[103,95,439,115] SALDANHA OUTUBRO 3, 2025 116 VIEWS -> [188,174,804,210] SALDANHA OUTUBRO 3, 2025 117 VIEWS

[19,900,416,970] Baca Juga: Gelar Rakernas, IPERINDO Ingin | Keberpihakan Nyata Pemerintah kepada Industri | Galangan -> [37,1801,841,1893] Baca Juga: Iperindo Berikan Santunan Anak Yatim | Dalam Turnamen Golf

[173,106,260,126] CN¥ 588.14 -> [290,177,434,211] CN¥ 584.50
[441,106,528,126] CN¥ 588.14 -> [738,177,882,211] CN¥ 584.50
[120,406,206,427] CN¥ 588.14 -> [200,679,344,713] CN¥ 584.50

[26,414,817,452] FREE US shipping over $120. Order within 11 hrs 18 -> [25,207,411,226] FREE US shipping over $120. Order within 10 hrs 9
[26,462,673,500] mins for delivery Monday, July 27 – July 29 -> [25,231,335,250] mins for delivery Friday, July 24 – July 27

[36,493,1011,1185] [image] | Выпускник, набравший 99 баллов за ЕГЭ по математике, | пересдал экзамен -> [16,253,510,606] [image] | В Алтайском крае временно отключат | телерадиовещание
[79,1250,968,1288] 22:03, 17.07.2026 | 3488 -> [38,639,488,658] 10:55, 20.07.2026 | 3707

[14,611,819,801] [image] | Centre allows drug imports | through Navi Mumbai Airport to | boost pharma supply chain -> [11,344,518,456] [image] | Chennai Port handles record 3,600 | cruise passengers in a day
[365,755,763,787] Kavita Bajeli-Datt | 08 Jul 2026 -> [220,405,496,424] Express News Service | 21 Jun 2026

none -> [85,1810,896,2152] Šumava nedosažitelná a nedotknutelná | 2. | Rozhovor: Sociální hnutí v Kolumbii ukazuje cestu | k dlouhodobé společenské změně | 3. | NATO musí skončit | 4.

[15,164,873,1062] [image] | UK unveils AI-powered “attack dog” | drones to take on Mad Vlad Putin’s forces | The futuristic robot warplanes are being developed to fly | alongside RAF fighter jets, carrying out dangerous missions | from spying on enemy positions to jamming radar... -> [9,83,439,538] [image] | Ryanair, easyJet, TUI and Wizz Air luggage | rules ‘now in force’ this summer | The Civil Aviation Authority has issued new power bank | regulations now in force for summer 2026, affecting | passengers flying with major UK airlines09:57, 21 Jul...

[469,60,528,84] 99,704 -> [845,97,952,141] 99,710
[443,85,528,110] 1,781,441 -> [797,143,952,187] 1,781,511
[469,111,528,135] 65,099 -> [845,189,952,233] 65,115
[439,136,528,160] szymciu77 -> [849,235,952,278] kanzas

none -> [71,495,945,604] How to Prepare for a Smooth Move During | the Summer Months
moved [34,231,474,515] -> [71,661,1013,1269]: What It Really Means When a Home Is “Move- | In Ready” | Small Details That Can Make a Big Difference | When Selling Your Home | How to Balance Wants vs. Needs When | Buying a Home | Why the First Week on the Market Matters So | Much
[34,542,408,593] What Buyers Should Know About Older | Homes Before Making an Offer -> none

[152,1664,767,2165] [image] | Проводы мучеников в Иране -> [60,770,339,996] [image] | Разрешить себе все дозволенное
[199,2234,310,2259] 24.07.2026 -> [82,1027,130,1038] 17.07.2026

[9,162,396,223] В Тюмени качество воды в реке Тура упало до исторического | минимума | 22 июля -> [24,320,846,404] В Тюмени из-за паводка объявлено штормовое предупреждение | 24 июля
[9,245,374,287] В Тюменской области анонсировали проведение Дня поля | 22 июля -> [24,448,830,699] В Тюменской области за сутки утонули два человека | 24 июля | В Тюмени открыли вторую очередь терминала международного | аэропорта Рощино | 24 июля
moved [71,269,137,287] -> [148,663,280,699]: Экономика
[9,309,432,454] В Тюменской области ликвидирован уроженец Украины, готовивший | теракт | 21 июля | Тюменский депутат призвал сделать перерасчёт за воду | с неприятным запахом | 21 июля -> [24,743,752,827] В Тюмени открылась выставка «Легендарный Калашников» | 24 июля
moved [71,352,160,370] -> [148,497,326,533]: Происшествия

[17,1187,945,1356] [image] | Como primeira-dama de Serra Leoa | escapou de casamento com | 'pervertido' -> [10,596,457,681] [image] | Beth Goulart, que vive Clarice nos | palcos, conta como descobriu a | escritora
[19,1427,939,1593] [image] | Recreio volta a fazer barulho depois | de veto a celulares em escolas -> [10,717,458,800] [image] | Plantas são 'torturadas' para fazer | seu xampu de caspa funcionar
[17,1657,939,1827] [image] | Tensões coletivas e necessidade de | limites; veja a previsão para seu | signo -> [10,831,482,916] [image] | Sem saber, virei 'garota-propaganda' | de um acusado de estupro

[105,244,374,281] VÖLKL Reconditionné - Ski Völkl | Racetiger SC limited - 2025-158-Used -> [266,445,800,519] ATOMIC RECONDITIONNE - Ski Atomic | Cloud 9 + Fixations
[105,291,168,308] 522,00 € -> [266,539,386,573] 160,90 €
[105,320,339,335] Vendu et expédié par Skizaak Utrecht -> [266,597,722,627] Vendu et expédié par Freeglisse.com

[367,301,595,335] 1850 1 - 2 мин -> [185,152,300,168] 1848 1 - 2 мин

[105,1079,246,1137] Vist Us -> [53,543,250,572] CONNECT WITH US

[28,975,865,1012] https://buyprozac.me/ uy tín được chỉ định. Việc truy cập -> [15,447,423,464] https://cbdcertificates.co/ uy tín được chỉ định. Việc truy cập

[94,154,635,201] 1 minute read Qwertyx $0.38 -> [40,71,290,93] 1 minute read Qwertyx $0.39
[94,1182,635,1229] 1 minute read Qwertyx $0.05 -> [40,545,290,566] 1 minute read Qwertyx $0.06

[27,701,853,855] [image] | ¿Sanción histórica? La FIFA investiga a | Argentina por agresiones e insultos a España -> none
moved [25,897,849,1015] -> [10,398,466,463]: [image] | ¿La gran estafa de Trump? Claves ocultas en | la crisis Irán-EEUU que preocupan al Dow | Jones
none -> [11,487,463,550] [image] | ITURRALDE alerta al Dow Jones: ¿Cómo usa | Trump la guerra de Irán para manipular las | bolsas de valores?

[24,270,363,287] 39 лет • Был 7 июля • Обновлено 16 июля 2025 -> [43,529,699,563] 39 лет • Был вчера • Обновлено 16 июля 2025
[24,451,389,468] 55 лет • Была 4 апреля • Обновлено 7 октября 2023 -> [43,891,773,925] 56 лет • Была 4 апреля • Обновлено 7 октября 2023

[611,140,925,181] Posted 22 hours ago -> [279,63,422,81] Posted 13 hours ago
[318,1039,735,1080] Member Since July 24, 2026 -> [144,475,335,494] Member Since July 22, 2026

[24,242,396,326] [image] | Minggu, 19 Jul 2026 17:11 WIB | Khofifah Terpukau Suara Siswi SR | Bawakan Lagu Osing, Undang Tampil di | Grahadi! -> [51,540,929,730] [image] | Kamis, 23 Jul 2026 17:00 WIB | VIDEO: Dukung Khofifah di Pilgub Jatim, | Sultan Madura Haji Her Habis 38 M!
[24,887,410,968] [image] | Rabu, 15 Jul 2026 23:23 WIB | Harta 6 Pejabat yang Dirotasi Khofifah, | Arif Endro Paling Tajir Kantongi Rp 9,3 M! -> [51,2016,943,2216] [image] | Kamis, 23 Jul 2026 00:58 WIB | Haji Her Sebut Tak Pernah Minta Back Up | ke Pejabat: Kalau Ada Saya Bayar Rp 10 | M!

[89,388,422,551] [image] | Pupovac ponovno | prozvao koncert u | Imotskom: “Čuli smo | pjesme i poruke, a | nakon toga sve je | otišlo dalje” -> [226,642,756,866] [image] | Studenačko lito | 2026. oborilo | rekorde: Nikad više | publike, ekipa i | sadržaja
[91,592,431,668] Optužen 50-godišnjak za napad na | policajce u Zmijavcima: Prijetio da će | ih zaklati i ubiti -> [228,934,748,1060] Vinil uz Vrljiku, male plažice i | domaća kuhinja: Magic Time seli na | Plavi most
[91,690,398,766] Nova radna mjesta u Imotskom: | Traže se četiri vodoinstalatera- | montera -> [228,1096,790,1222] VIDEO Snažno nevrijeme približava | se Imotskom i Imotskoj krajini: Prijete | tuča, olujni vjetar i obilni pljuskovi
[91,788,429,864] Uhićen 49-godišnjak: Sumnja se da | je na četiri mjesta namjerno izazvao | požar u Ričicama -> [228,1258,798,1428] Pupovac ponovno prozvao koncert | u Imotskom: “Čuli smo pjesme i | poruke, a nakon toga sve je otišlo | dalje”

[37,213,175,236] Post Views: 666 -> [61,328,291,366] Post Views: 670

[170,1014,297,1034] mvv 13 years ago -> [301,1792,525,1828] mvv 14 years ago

* * * * * * *

→ WHAT THE EXERCISE ASKS
Word for word, restate the lines of the listing above starting at the line with "[9,309,432,454] В Тюменской" and ending at the line with "moved [71,352,160,370] ->", and nothing outside them.

→ RESPONSE
[9,309,432,454] В Тюменской области ликвидирован уроженец Украины, готовивший | теракт | 21 июля | Тюменский депутат призвал сделать перерасчёт за воду | с неприятным запахом | 21 июля -> [24,743,752,827] В Тюмени открылась выставка «Легендарный Калашников» | 24 июля
moved [71,352,160,370] -> [148,497,326,533]: Происшествия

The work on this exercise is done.